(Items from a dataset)
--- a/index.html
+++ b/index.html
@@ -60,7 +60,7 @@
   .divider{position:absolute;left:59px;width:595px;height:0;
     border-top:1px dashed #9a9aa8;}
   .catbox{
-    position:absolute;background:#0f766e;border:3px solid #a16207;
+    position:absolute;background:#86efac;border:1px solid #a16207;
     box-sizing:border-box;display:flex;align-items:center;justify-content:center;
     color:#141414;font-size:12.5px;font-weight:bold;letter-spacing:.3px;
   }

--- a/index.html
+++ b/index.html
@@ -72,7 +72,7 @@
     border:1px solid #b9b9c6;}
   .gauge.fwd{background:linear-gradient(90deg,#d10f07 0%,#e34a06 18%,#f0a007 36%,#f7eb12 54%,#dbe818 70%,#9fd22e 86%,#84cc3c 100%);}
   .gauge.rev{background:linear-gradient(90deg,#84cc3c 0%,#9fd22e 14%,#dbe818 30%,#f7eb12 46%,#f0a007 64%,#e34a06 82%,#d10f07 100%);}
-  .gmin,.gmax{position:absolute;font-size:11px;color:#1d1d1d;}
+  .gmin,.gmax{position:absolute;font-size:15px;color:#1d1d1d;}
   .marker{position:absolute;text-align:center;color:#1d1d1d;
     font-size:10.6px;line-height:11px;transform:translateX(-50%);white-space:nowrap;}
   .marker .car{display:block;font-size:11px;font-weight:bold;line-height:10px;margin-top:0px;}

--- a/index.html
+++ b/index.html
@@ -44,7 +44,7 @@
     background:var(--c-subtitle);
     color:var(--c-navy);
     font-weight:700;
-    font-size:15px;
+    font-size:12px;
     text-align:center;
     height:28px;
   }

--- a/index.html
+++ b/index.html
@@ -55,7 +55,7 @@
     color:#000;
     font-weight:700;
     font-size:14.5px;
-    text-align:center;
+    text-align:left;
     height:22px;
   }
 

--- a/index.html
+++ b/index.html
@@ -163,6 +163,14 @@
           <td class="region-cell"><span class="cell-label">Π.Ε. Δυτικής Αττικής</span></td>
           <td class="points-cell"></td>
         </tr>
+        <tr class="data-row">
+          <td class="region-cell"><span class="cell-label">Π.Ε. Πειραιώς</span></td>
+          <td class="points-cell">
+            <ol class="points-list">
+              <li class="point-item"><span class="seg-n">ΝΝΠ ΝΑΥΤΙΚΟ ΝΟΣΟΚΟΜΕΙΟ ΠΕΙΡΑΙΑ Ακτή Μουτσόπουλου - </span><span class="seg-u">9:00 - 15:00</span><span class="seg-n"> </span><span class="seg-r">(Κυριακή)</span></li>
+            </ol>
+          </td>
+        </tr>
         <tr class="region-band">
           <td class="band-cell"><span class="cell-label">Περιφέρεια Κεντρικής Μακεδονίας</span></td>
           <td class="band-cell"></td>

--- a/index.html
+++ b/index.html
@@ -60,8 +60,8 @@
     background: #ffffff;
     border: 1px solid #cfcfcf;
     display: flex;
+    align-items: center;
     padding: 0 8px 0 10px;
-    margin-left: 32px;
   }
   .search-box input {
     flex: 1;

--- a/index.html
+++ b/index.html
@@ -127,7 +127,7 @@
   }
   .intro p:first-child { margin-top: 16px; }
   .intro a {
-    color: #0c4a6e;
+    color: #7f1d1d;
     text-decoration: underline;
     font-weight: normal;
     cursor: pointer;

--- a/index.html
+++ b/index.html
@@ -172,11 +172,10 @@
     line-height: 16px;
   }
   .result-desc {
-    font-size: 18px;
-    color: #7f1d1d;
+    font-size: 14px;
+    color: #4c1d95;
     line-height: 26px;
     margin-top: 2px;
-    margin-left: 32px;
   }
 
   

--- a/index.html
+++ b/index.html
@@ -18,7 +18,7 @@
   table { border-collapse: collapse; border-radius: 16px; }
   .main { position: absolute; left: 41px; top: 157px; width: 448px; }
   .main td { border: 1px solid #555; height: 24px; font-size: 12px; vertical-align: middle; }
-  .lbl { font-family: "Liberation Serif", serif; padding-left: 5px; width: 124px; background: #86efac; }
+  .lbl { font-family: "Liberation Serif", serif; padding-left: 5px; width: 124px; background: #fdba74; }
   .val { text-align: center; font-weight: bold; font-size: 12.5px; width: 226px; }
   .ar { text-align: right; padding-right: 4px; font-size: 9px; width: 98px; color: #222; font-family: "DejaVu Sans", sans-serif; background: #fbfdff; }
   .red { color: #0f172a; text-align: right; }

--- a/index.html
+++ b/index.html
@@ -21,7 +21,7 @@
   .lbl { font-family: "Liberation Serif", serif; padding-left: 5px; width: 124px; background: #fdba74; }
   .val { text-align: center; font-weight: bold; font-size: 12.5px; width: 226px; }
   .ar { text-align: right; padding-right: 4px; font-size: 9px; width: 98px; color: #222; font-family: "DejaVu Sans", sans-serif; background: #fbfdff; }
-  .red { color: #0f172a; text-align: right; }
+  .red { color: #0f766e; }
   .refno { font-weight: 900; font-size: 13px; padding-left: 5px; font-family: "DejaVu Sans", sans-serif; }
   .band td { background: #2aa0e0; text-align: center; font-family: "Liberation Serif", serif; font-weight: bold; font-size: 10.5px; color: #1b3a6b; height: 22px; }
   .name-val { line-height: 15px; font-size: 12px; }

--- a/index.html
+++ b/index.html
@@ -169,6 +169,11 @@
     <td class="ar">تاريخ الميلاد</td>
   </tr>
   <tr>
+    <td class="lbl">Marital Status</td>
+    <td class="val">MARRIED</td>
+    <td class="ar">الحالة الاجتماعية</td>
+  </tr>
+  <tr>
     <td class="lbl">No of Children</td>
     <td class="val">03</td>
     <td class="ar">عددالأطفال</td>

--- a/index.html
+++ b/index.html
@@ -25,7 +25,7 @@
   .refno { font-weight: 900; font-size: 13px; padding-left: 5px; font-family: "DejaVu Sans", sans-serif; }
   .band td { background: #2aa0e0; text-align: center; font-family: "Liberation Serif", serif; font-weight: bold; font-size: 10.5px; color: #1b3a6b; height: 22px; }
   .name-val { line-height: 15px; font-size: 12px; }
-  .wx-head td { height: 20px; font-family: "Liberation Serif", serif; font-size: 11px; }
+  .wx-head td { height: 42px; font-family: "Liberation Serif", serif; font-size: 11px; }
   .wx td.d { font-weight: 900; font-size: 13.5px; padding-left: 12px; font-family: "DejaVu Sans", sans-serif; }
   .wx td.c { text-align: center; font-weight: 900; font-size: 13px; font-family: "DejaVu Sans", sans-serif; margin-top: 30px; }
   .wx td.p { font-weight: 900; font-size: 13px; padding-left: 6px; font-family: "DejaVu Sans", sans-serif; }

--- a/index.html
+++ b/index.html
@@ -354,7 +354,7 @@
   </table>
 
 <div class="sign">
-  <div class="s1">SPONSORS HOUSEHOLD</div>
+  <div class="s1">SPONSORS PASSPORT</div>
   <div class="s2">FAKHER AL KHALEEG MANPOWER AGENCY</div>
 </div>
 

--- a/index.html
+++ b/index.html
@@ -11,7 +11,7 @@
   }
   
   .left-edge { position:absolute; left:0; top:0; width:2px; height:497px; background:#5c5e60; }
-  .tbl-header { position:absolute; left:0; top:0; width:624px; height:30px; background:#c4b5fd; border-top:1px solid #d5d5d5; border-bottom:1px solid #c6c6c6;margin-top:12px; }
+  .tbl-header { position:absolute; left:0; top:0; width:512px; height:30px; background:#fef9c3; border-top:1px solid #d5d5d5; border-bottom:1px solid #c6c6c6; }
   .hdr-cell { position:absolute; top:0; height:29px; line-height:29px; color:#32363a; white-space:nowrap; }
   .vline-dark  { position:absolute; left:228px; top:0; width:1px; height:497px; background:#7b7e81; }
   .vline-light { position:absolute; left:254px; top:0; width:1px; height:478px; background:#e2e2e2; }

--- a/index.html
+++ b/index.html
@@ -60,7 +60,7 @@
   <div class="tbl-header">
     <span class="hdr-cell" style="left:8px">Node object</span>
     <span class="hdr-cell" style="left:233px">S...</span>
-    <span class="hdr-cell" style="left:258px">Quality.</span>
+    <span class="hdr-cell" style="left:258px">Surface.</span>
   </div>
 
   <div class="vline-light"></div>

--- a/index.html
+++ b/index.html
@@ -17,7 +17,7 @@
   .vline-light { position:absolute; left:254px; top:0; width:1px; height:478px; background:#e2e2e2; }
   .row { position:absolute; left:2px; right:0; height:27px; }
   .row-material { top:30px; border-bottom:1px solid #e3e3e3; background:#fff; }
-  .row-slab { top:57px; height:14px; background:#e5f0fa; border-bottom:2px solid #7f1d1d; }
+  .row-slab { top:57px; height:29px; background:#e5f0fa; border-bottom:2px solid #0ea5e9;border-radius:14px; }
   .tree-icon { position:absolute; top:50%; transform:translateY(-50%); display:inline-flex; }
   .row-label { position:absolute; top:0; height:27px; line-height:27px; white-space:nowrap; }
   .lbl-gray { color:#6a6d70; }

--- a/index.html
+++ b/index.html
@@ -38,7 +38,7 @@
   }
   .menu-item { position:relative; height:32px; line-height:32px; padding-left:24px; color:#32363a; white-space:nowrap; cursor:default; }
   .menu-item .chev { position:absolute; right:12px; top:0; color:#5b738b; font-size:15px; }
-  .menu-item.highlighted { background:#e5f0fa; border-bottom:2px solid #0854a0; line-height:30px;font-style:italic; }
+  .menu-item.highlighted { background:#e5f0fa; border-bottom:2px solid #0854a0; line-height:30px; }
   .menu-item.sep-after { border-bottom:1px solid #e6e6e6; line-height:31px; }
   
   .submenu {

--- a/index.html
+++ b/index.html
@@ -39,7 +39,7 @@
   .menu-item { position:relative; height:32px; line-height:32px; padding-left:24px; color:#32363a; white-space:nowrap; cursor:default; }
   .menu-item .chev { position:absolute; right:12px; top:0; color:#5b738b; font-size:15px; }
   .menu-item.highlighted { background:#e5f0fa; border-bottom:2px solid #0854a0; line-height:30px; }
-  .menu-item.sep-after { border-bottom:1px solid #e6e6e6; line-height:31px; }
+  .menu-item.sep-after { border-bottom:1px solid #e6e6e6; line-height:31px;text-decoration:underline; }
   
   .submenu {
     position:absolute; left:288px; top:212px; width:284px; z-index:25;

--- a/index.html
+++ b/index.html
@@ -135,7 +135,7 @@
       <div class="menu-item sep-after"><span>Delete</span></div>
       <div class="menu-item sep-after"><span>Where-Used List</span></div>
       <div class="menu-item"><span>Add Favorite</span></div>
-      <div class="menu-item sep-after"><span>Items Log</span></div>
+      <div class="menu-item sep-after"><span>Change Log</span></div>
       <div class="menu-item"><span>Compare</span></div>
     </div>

(Task to carry out) Read the entries and select each line where the word "gmin" is found.

(Solved problem)
-  .gmin,.gmax{position:absolute;font-size:11px;color:#1d1d1d;}
+  .gmin,.gmax{position:absolute;font-size:15px;color:#1d1d1d;}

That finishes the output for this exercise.